Dan Hu, un chercheur universitaire militaire chinois, dont les recherches sur les coronavirus de chauves-souris résument la situation mondiale ainsi : « Ces dernières années, de nombreux coronavirus ont été identifiés chez une large variété d'espèces de chauves-souris à travers le monde : en Asie, Europe, Afrique et Amérique. La plupart des coronavirus de type SARS (appelés SL-CoV) ont été identifiés à partir de chauves-souris en fer à cheval (rhinolophes) en Chine, Slovénie, Bulgarie et Italie. D'autres coronavirus proche du SARS-Cov de 2002-2003 ont été détectés dans les espèces Hipposideros et Chaerophon au Kenya et au Nigeria.»

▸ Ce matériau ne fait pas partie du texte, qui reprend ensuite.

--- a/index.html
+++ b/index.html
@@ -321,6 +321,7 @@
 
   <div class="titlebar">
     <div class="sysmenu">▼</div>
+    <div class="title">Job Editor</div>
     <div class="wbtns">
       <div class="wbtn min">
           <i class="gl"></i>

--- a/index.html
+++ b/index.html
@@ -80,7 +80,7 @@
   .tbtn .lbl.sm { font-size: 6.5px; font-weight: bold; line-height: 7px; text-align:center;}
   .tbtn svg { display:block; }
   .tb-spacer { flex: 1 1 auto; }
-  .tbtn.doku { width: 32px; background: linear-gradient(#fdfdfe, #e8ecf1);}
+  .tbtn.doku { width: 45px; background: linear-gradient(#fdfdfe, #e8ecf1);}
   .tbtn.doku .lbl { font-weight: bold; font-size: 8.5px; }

Tous ces coronavirus de chauves-souris partagent entre 87 et 92% d'identité de séquence avec le virus de SARS-Cov de 2002-2003. Les virus Rs3367 et RsSHC014 identifiés en 2015 par Shi Zheng Li, à la suite de sa campagne de surveillance dans le Yunnan, partagent plus de 95% d'identité de séquence de génome avec le SARS-CoV isolé à partir d'êtres humains et de civettes. Cela démontre sans ambiguïté possible que les chauves-souris sont bien le réservoir naturel à partir duquel l'épidémie de 2003 a émergé.

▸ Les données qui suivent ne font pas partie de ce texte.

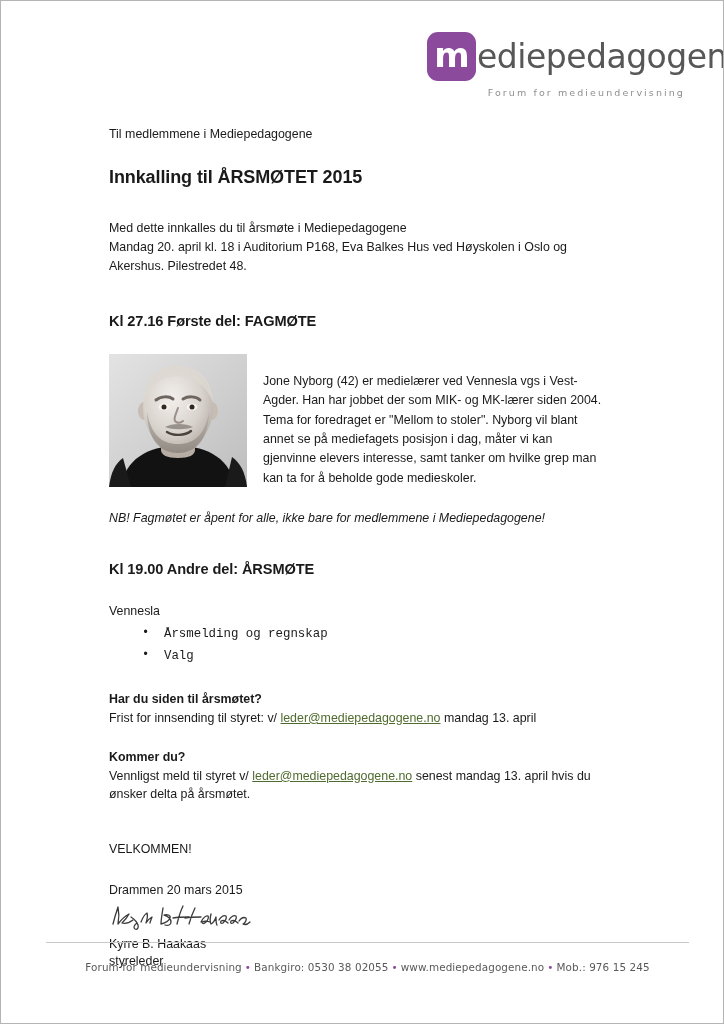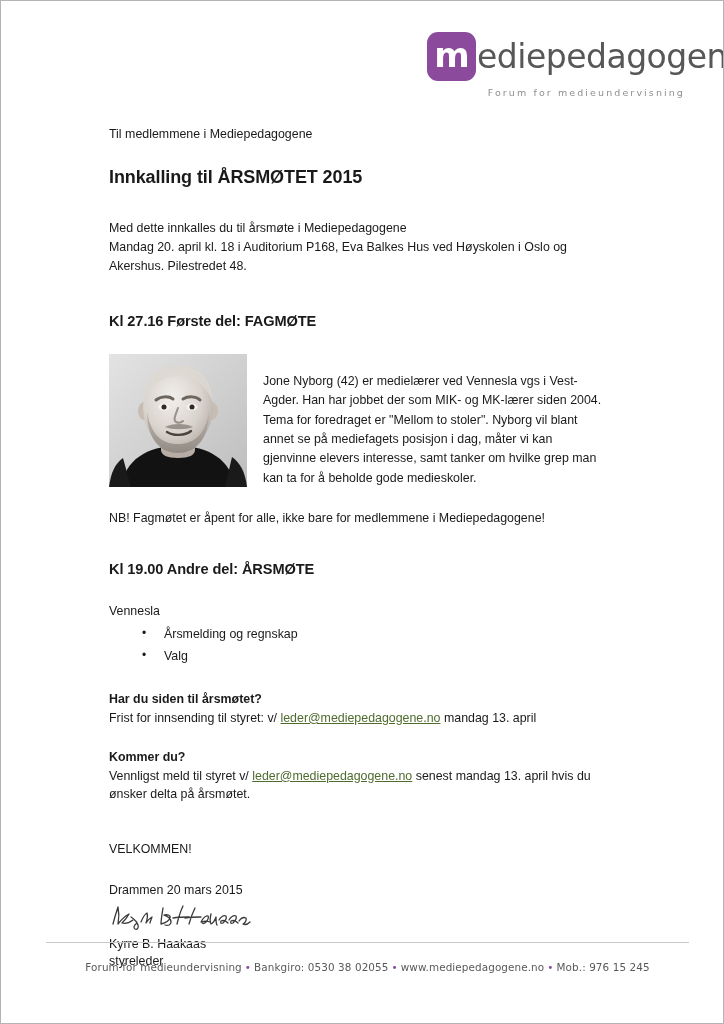--- a/index.html
+++ b/index.html
@@ -134,7 +134,7 @@
     line-height: 1.56;
   }
 
-  .nb-line { margin: 0 0 30px 0; }
+  .nb-line { margin: 0 0 30px 0; font-style: italic; }
 
   .agenda-label { margin: 0 0 4px 0; }
   ul.agenda {

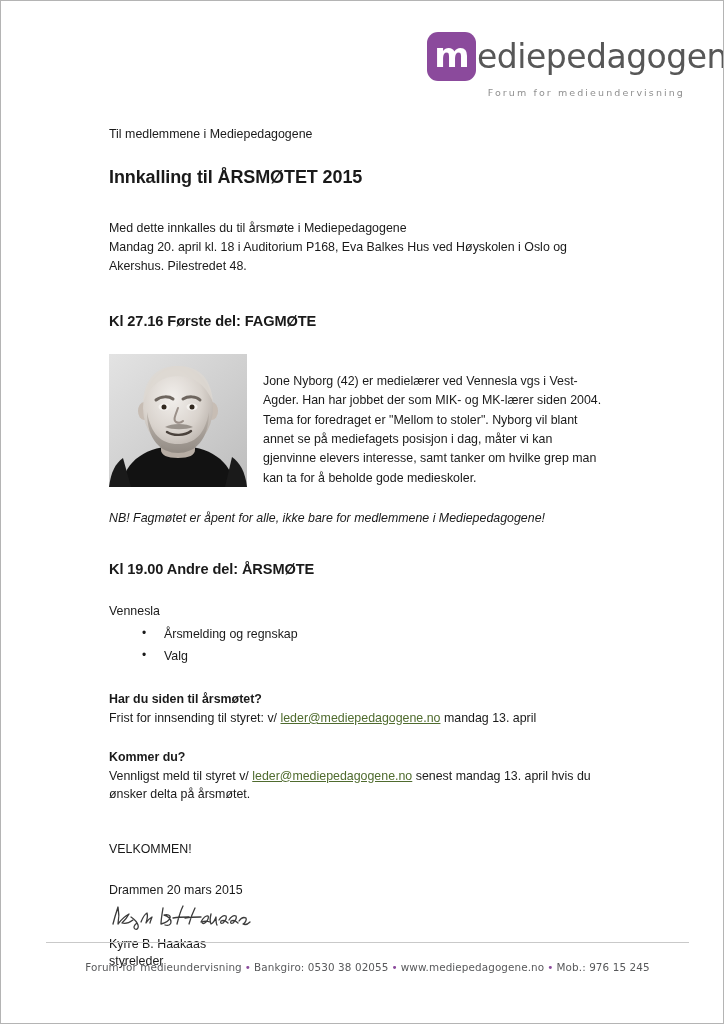--- a/index.html
+++ b/index.html
@@ -141,6 +141,7 @@
     margin: 0 0 24px 0;
     padding-left: 33px;
     list-style: none;
+    font-family: Liberation Mono, monospace;
   }
   ul.agenda li {
     position: relative;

Pour finir cette section sur une note de réflexion vaccinale ancienne. Comme nous l'avons écrit précédemment il est connu depuis longtemps que les chauves-souris peuvent engendrer des affections respiratoires. Dans la pharmacopée traditionnelle chinoise la viande de chauves-souris permettrait de soigner l'asthme, ainsi que des affections rénales et systémiques. Il s'agit probablement de la mise en pratique du principe éternel de soigner le mal par le mal comme dans le concept de phàrmakon (substance qui contient à la fois le poison et l'antidote) des grecs anciens.